The cost of reinsurance against catastrophic property losses fell at the July 1 renewals, despite a rise in such losses during the first half of the year, according to Guy Carpenter.
The firm, a unit of Marsh & McLennan, said that a large influx of capital from third-party investors in the form of catastrophe bonds, sidecars and collateralized reinsurance activity, caused pricing in the capital markets to decouple, or beak away from levels set in the traditional reinsurance market for the first time. This, in turn, put downward pressure on the price of traditional reinsurance.
In a report published today, Guy Carpenter said so-called convergence capital now accounts for an estimated $45 billion, or approximately 14% of the total reinsurance market.
In the first six months of this year alone, $4.2 billion of property casualty catastrophe bonds were issued, and outstandings likely reaching an all-time high of around $16 billion, according to the report.
This additional capital helped mitigate the impact of catastrophe losses resulting from severe tornado activity in the U.S. and floods in parts of Europe, India and Canada during the second quarter of 2013. Catastrophe losses reached approximately $20 billion during the first six months of the year. That was above the average for the past 10 years..
“At July 1, we saw continued significant decreases in U.S. property catastrophe program pricing. Although the impact of convergence was less dramatic elsewhere, general downward pressure on rates was observed for property business in several other regions and across some casualty lines,” said David Flandro, global head of business intelligence at Guy Carpenter.
“Without further significant catastrophe losses in the remainder of 2013, we expect that this downward pricing trend will likely continue through the remainder of the year and into the January 1, 2014 renewals,” he said.

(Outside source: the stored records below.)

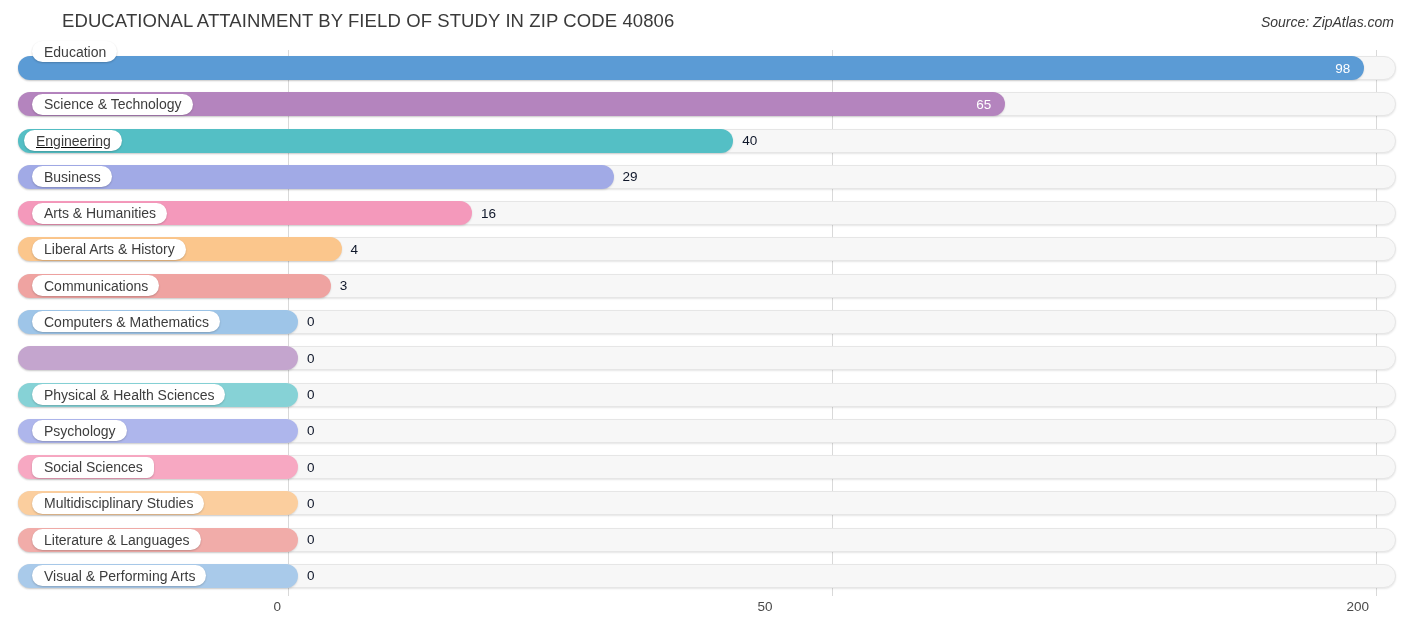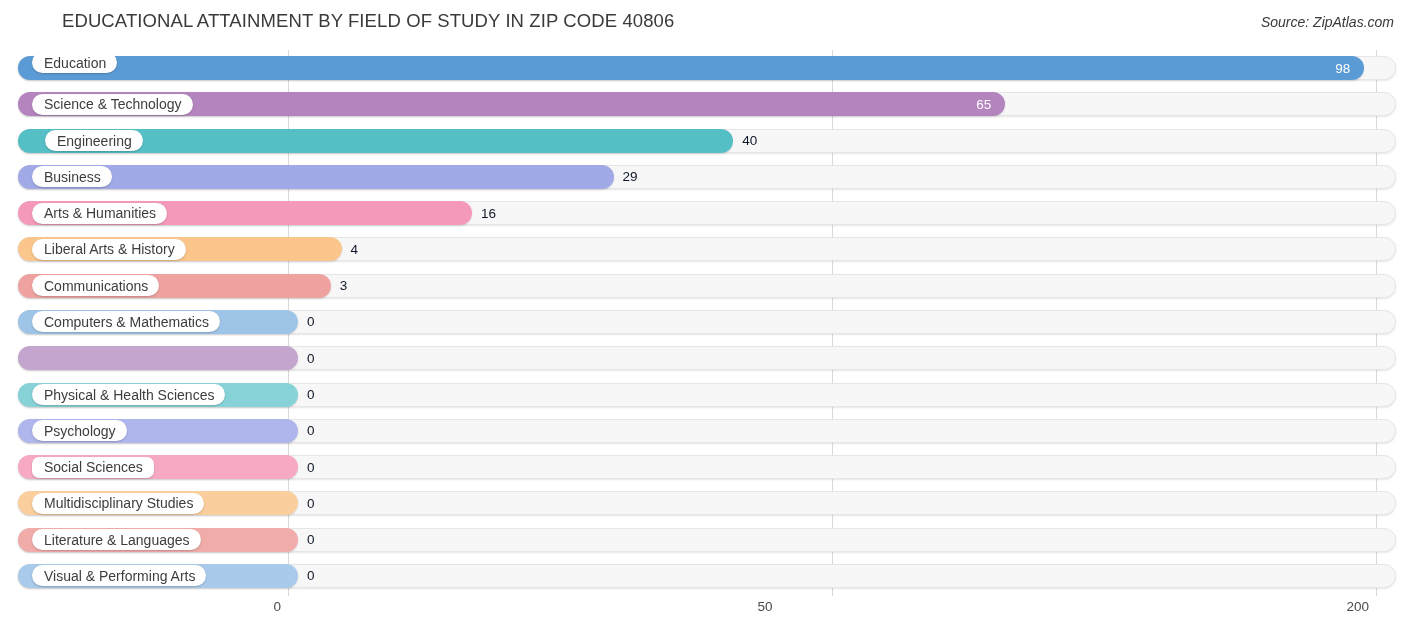"Education" div.bar-label-pill { top: 52px -> 41px }
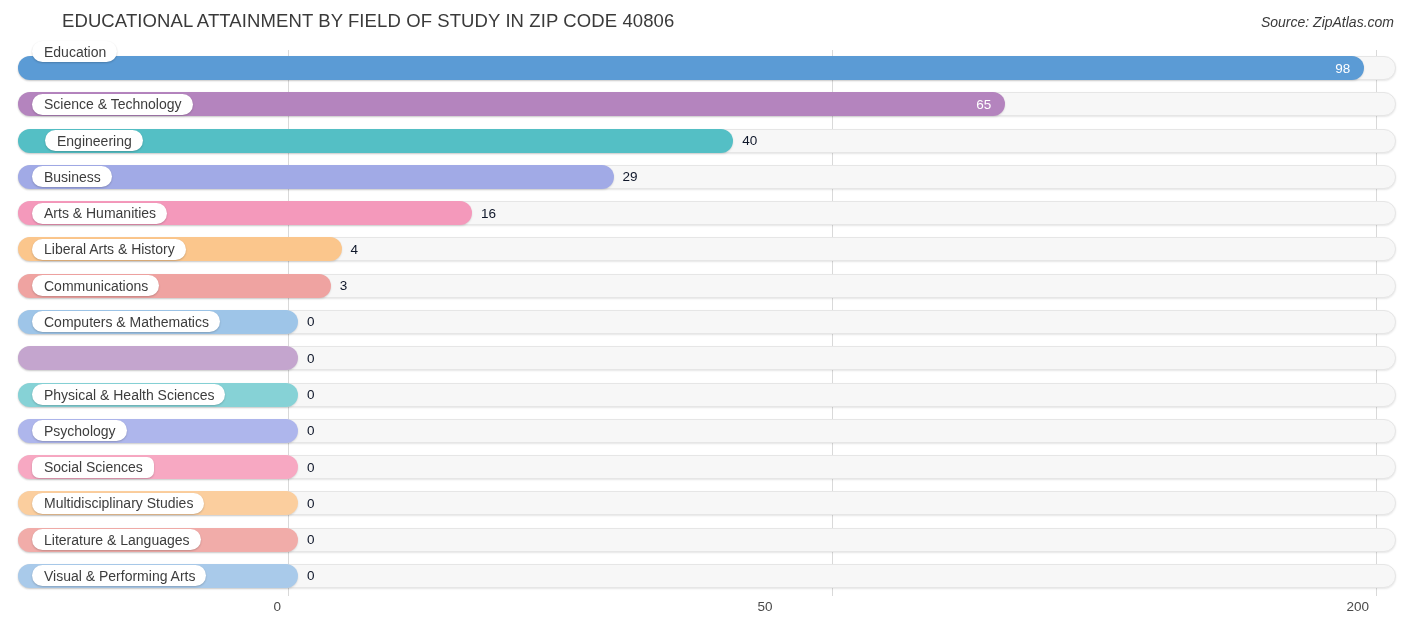"Engineering" div.bar-label-pill { left: 45px -> 24px; text-decoration: none -> underline }
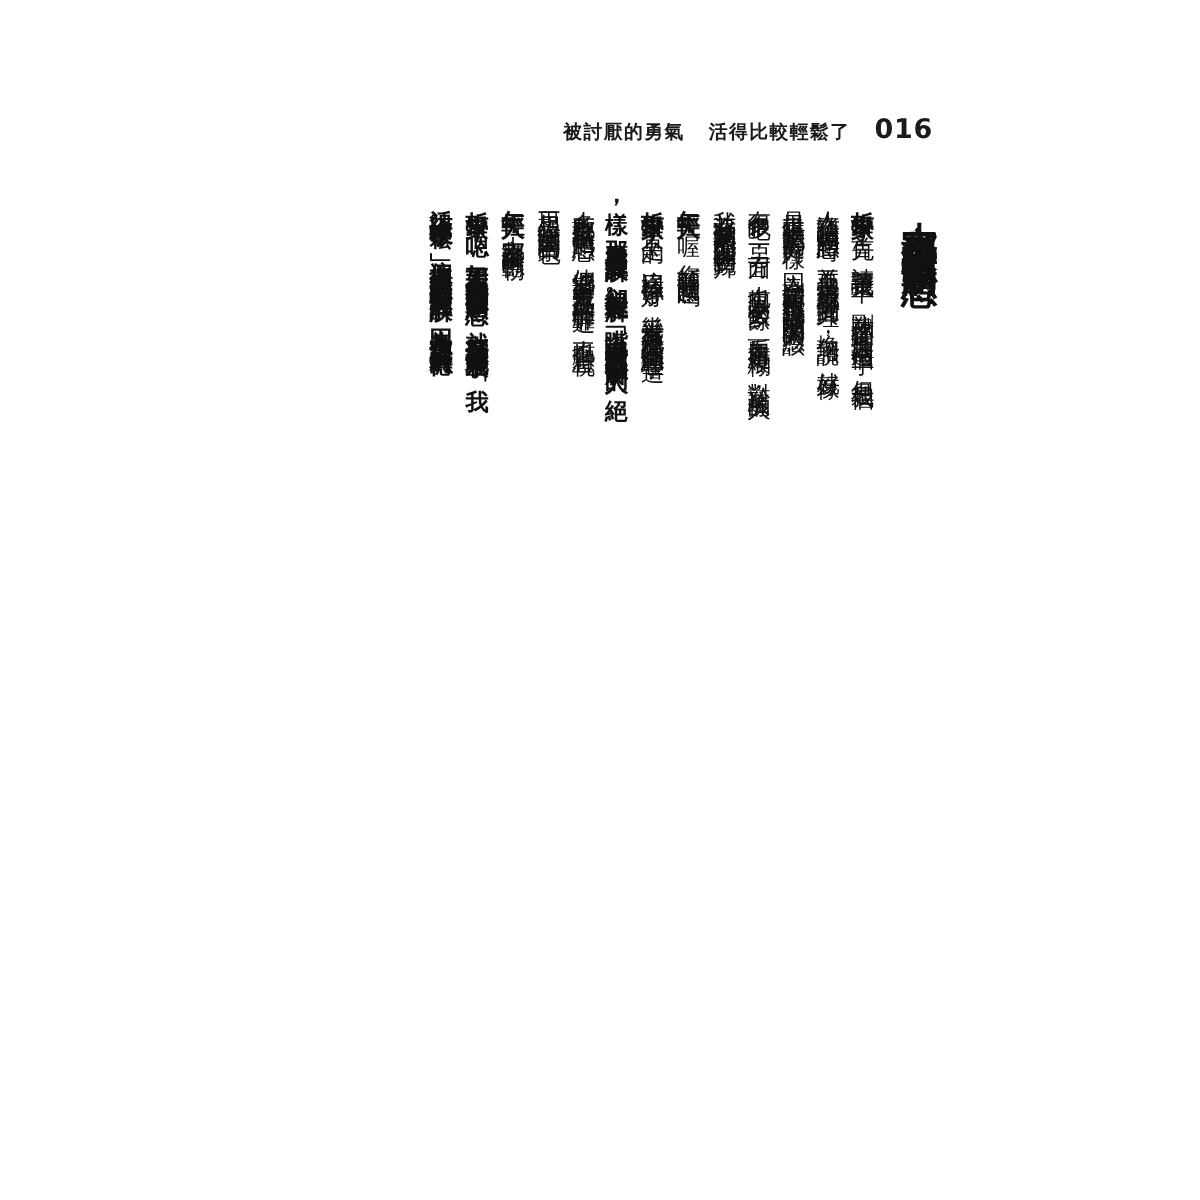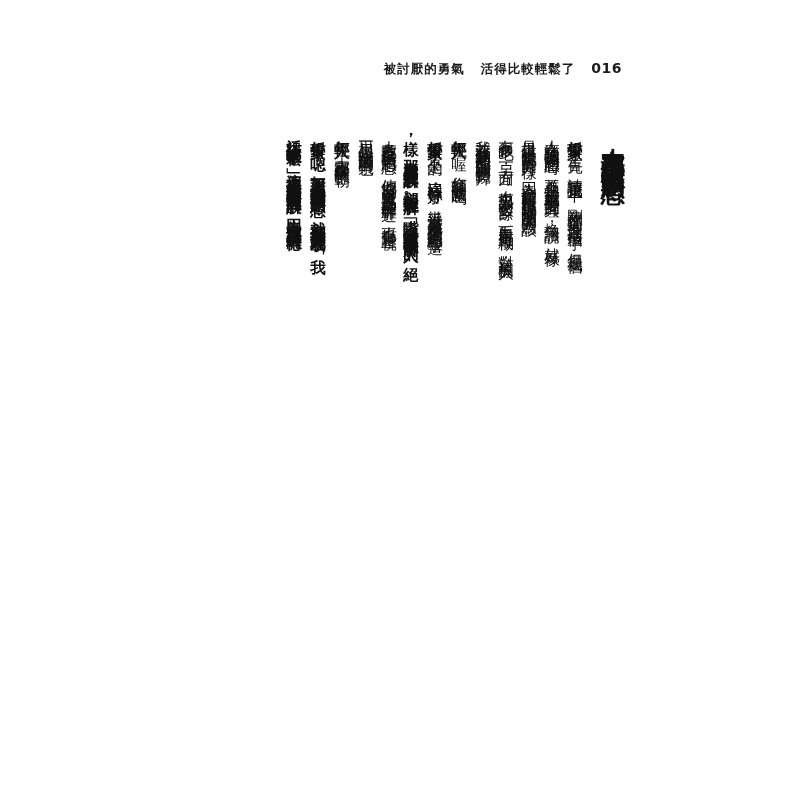"被討厭的勇氣" .header { top: 60px -> 76px }
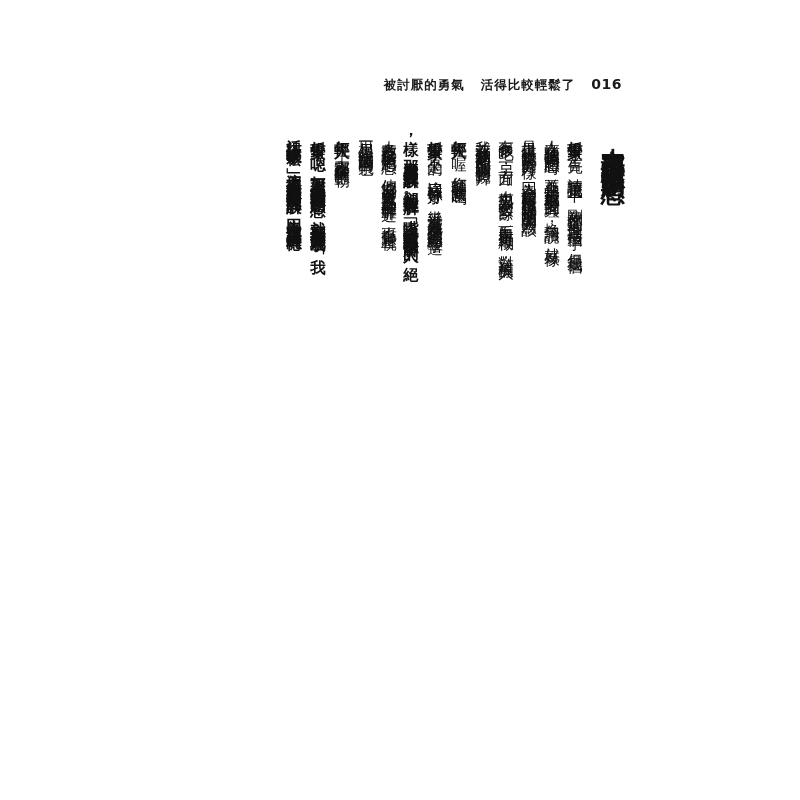"016" .header .page-number { font-size: 14px -> 18px }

“For the third consecutive year, we’ve seen a significant shift in market conditions during the second half of the renewal season,” said Lara Mowery, global head of property specialty at Guy Carpenter. “This behavior is contrary to the market’s historical precedent, as the factors that typically impact the mid-year renewals are normally driven by those already present in January. As seen in this year’s July renewals, the excess capital in the market, and more importantly, the behavior of that capital, has encouraged a dramatic shift that triggered downward pricing in the traditional market in order to remain competitive.”